At the station’s platform, I saw a group of men, their expressions dripping with evil and aggression. My fears mounting, I went back to my cabin. A handsome woman came in, taking a seat not far from me. “Did the men bother you?” I asked her.
“They are extremely polite and well-mannered,” she replied.
Assailed by doubt, I suspected her of conspiring with them to attack me. I went to another car to prepare to defend myself. When the train arrived at the Land of Light, I got off at its first park, where there were endless breaths of breeze perfumed with the scent of roses, jasmine, and henna trees.
Sleepiness slipped through my eyelids, and I surrendered myself to it, forgetting all about my wallet and my fears. I slept a deep, quiet sleep, to the sounds of music welling from within.

This was a production company: here was the managing director informing me that text I had presented to them had been read by the director and that he was satisfied with it.
“Here’s the contract and the check,” he said, “although we have apportioned the text thus: your name is on the story, while the distributor’s name is on the scenario, and my name is on the dialogue. This is all for the sake of the film’s box office success.”
I accepted this grudgingly, when the film’s director entered, and looked over the contract. “Where am I in all this?” he shouted.
“Maybe we can put your name on the story along with the author’s,” the producer replied.
Anger overcoming me, I said, “I give up any claim to the story whatsoever.”
But then the managing director told me, “We’re honest and dependable in how we treat people — so we won’t permit your name to be cut.”

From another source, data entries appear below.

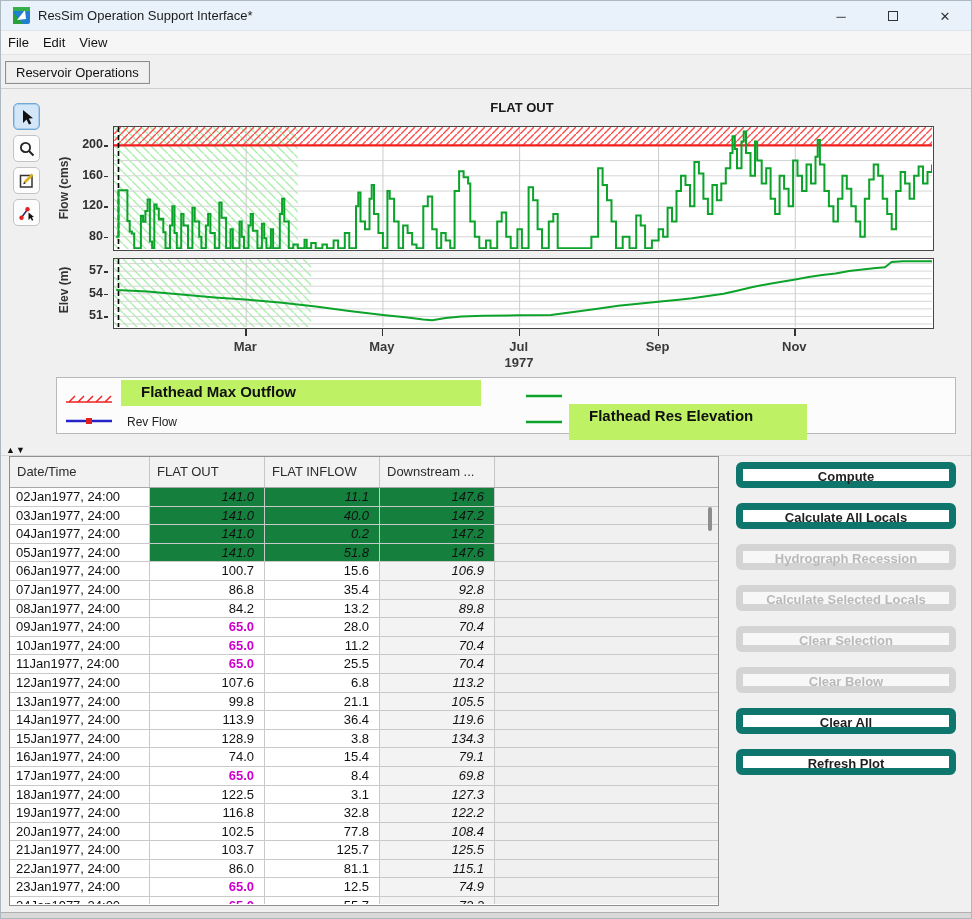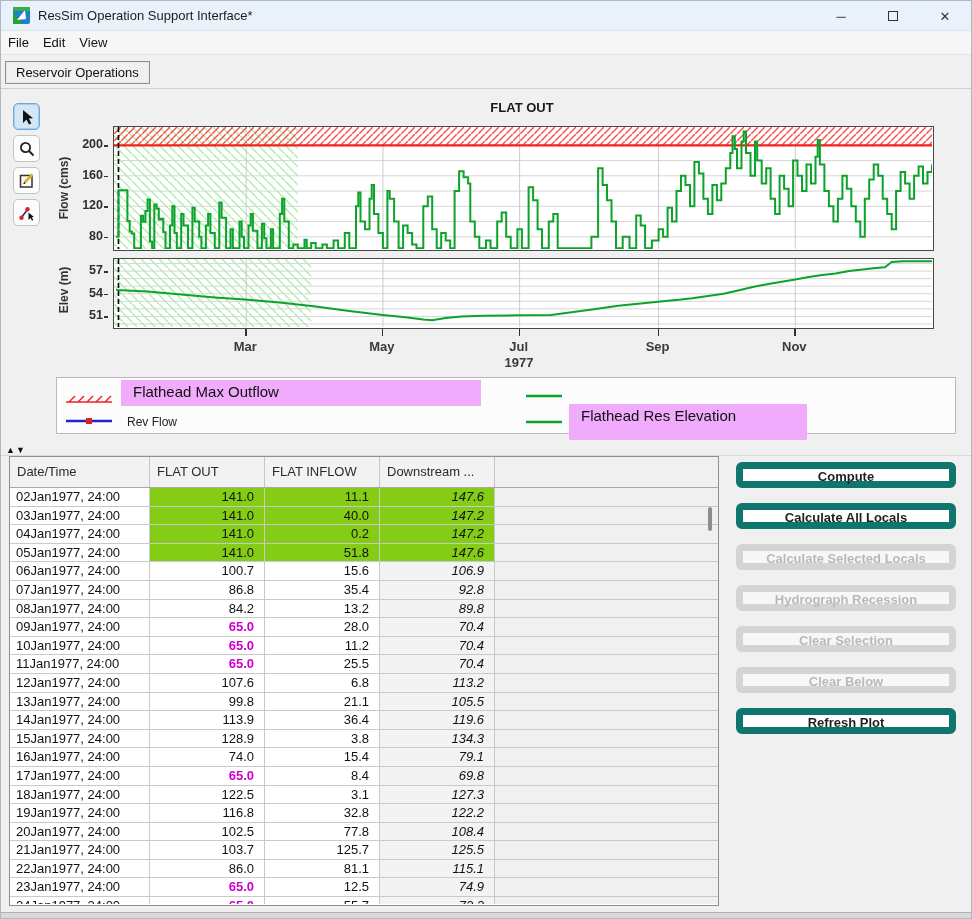--- a/index.html
+++ b/index.html
@@ -46,7 +46,7 @@
 
   
   .legend { position:absolute; left:55px; top:288px; width:900px; height:57px; background:#fcfcfc; border:1px solid #b9b9b9; }
-  .leg-label-hl { position:absolute; background:#f0abfc; color:#101010; font-size:15px; font-weight:400; padding:3px 6px 2px 12px; overflow:hidden; white-space:nowrap; }
+  .leg-label-hl { position:absolute; background:#bef264; color:#101010; font-size:15px; font-weight:700; padding:3px 6px 2px 20px; overflow:hidden; white-space:nowrap; }
   .leg-label { position:absolute; font-size:12px; color:#222; }
   .leg-swatch { position:absolute; }
 

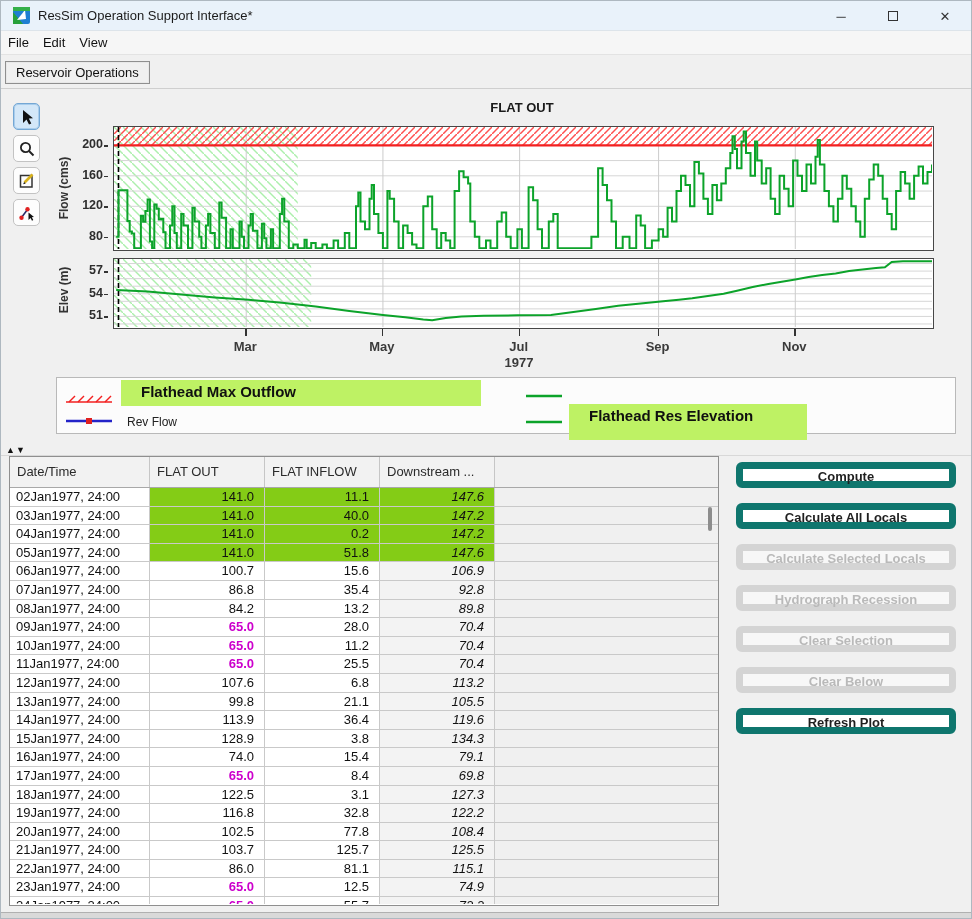--- a/index.html
+++ b/index.html
@@ -64,7 +64,7 @@
   .td.date { padding-left:6px; }
   .td.num { text-align:right; padding-right:10px; }
   .td.ds { background:#f3f3f3; font-style:italic; }
-  .tr.sel .td.num { background:#84cc16; }
+  .tr.sel .td.num { background:#15803d; font-style:italic; }
   .td.mag { color:#cc00cc; font-weight:bold; }
   .col-date { width:140px; } .col-out { width:115px; } .col-in { width:115px; } .col-ds { width:115px; }
   .col-fill { flex:1; border-right:none; background:#f0f0f0; }

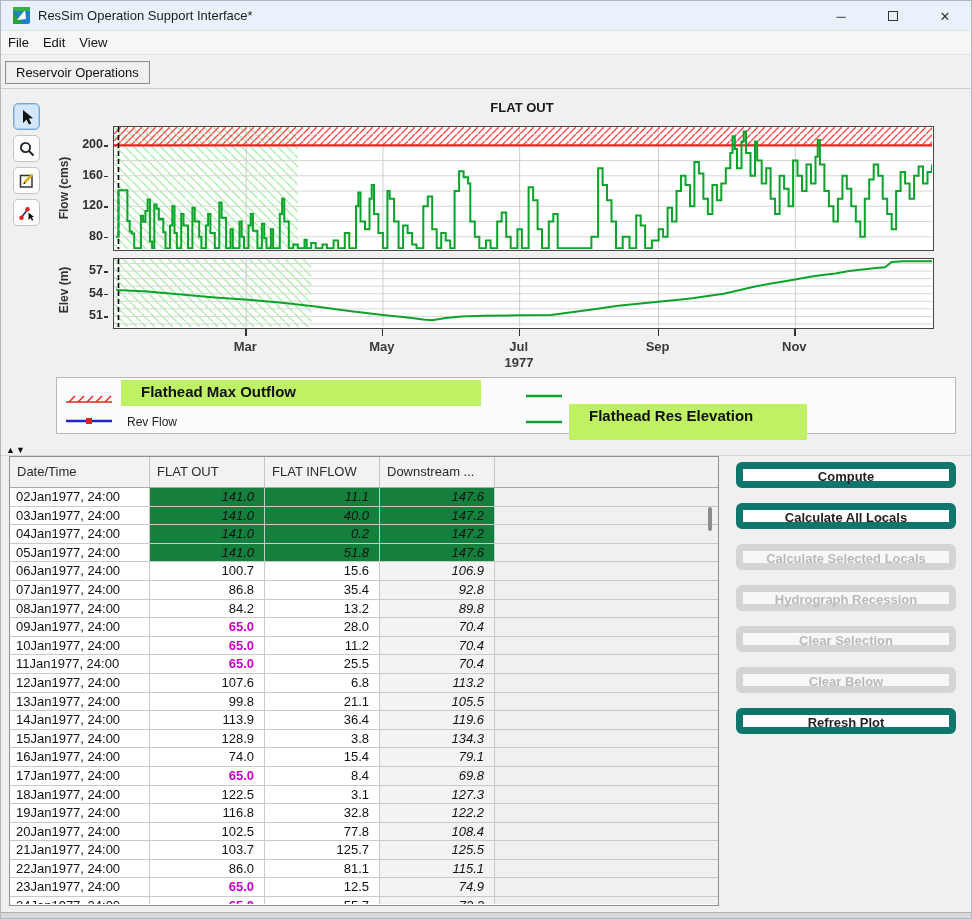--- a/index.html
+++ b/index.html
@@ -428,8 +428,8 @@
     <div class="btn-col" id="btn-col">
         <button class="action-btn">Compute</button>
         <button class="action-btn">Calculate All Locals</button>
+        <button class="action-btn disabled" aria-disabled="true">Hydrograph Recession</button>
         <button class="action-btn disabled" aria-disabled="true">Calculate Selected Locals</button>
-        <button class="action-btn disabled" aria-disabled="true">Hydrograph Recession</button>
         <button class="action-btn disabled" aria-disabled="true">Clear Selection</button>
         <button class="action-btn disabled" aria-disabled="true">Clear Below</button>
         <button class="action-btn">Refresh Plot</button>

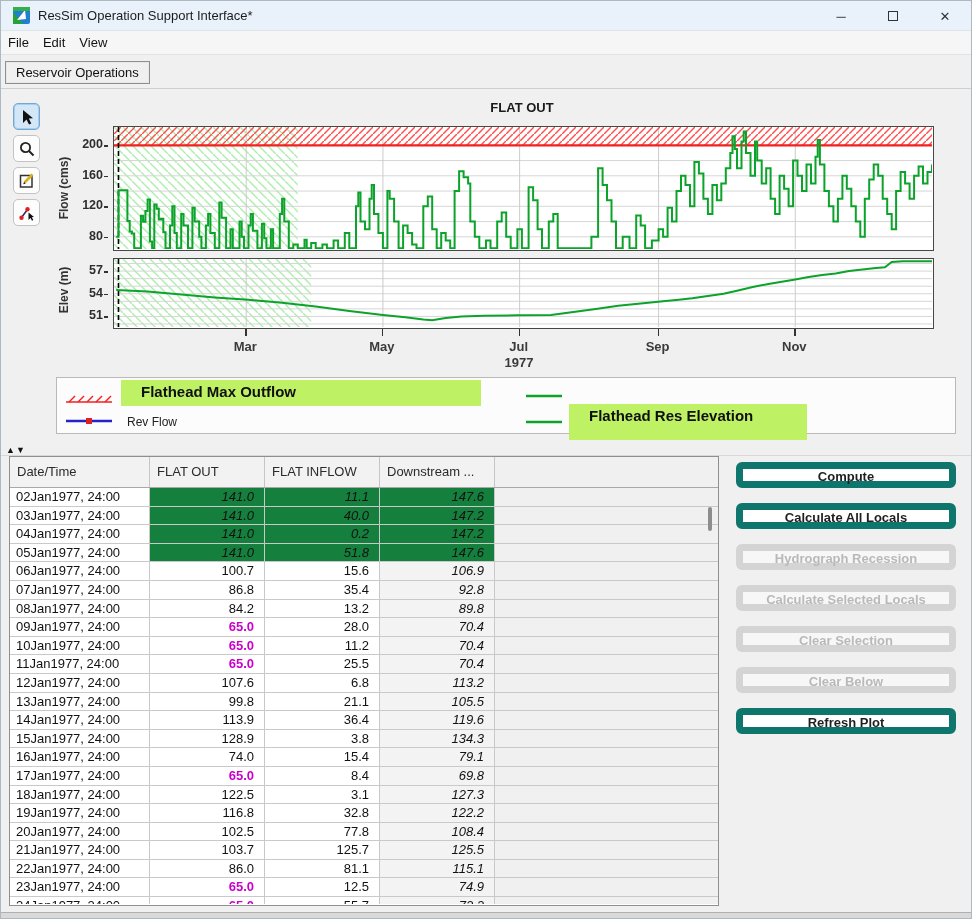--- a/index.html
+++ b/index.html
@@ -432,6 +432,7 @@
         <button class="action-btn disabled" aria-disabled="true">Calculate Selected Locals</button>
         <button class="action-btn disabled" aria-disabled="true">Clear Selection</button>
         <button class="action-btn disabled" aria-disabled="true">Clear Below</button>
+        <button class="action-btn">Clear All</button>
         <button class="action-btn">Refresh Plot</button>
       </div>
     <div class="bottom-strip"></div>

The personal chamber of the Personnel Director. I was standing in front of his office, asking him how could he have passed me over for promotion when the law was utterly on my side? So he told me, “File a court case, and you’ll win the suit.”
I went to the head of investigations and presented my complaint, but he upheld what the administration had done. Yet it confused me that his face was an exact duplicate of that of the Personnel Director.
Straightaway I went to my lawyer and explained my predicament. He promised me that all would turn out well. I paid the fee in advance, but became perplexed again when I saw that his face was also identical to that of the Personnel Director and of the Head of Investigations.
I visited my doctor, who examined me thoroughly. But his face, too, was just the same as those I had seen before him. On my way home at the end of the day, I felt a cold hand gripping my neck. A voice behind me commanded, “Your money or your life.”
I gave him all the money I had with me; he took it and fled. Upset, I stopped and asked myself, Where had I heard that voice before ?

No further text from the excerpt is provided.